- _TASK BRIEF_
Would you please copy each line of the data in which the string "none" occurs?

>>>>

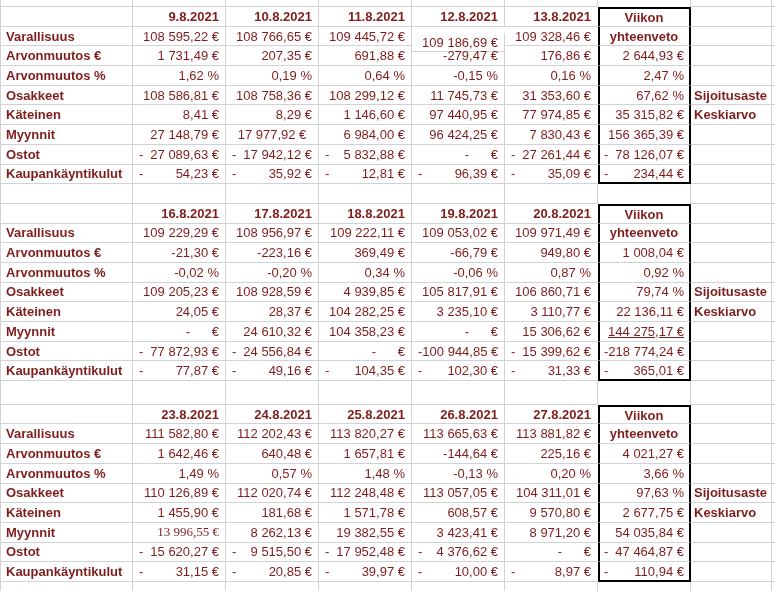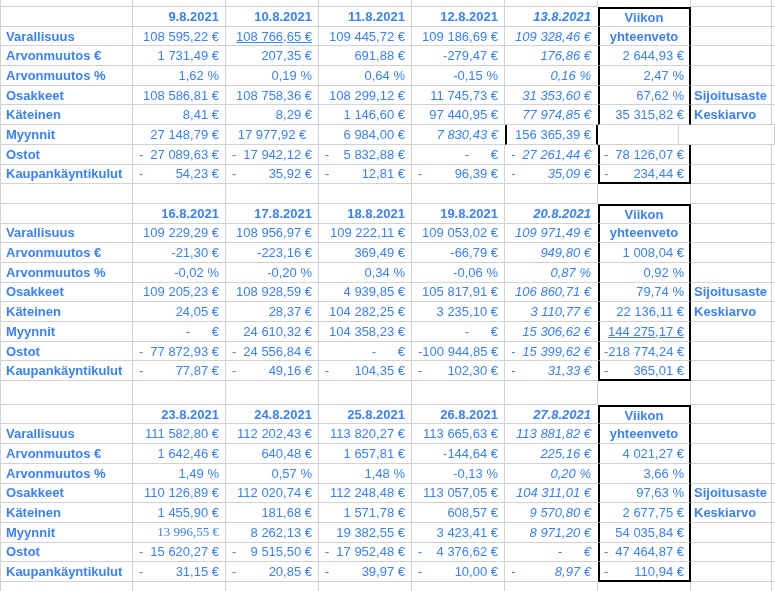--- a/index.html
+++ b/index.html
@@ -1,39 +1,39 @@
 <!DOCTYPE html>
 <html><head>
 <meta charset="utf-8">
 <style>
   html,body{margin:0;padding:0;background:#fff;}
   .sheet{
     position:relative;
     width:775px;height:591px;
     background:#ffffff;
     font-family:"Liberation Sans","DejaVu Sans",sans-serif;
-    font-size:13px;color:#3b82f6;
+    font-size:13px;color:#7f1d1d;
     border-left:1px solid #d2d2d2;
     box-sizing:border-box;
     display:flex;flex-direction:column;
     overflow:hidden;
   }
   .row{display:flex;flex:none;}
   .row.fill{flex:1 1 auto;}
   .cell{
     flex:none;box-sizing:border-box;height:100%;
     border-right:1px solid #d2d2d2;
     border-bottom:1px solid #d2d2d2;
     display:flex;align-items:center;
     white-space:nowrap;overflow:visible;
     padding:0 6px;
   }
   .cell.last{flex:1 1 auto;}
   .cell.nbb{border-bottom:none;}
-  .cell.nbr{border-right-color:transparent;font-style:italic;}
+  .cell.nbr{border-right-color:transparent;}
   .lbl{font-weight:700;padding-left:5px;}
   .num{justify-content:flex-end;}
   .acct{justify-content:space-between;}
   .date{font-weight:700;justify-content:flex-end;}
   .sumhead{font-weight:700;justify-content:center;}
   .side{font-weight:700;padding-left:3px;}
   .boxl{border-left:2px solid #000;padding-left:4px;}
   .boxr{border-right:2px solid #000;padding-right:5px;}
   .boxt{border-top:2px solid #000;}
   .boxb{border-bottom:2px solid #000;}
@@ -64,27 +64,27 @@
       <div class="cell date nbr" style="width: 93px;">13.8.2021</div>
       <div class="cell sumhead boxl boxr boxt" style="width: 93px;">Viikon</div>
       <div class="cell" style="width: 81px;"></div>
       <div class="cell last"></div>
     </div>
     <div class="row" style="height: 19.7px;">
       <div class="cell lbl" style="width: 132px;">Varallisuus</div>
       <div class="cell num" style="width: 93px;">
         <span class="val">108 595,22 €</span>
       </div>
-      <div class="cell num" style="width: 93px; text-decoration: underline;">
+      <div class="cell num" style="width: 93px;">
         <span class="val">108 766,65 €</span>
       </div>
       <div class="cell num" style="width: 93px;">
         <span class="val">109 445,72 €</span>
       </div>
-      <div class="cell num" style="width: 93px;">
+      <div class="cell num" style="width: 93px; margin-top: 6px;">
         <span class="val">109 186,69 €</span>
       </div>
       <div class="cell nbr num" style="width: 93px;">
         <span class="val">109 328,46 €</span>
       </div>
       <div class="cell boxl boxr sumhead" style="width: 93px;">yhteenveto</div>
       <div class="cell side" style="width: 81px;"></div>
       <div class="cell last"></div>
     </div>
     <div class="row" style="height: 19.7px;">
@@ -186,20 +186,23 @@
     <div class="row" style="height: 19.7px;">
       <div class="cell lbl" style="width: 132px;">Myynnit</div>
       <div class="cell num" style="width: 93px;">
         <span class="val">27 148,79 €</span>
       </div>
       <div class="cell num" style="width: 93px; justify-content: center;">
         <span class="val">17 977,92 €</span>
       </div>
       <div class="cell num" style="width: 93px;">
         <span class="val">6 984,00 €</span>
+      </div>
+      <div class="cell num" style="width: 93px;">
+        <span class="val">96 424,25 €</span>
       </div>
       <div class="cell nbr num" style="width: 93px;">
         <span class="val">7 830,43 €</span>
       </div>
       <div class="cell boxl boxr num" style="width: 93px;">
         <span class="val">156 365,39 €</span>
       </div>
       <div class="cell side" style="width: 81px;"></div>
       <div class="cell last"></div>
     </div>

<<<<
>>>>

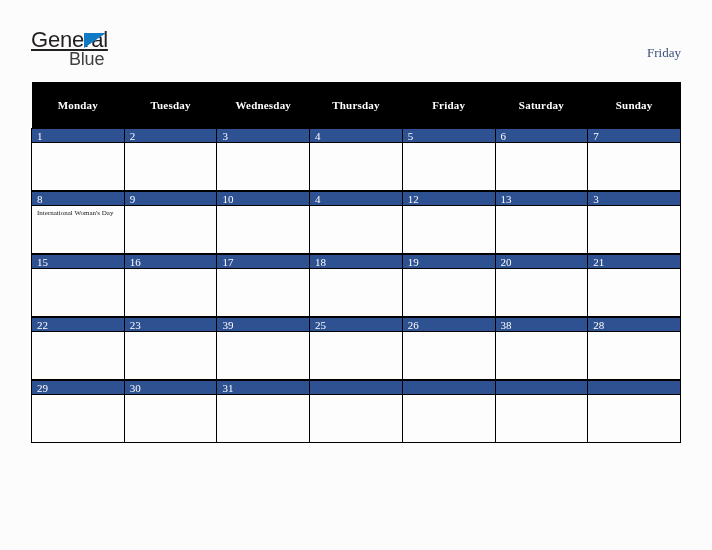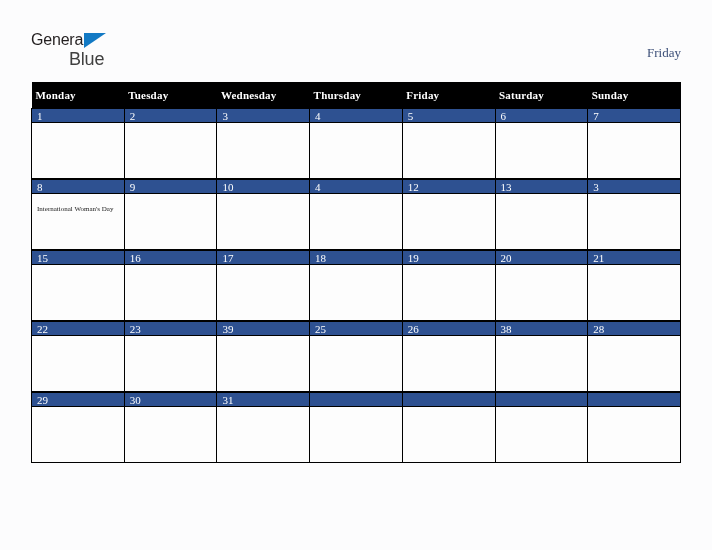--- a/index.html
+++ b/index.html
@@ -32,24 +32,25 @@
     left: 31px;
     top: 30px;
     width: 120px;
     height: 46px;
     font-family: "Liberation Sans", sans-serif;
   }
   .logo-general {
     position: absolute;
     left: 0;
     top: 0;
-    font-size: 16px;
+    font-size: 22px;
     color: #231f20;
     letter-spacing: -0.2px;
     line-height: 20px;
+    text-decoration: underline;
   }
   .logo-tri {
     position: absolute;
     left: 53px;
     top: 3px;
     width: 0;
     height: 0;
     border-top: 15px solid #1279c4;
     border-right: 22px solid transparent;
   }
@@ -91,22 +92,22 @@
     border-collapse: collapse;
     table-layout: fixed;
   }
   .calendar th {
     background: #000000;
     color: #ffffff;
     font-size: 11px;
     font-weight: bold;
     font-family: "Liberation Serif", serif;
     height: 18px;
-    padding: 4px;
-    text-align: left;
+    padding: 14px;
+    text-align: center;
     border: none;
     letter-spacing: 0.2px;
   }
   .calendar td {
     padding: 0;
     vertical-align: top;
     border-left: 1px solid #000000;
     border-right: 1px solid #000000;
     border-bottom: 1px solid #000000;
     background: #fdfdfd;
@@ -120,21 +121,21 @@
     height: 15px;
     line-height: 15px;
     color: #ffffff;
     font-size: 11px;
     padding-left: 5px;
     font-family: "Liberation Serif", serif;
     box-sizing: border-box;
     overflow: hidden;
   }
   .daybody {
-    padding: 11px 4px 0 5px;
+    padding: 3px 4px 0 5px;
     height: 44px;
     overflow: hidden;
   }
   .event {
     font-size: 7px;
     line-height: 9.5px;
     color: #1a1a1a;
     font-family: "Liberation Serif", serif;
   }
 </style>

<<<<

- _REPLY_
   .row{display:flex;flex:none;}
     flex:none;box-sizing:border-box;height:100%;
   .cell.nbb{border-bottom:none;}
     border: none;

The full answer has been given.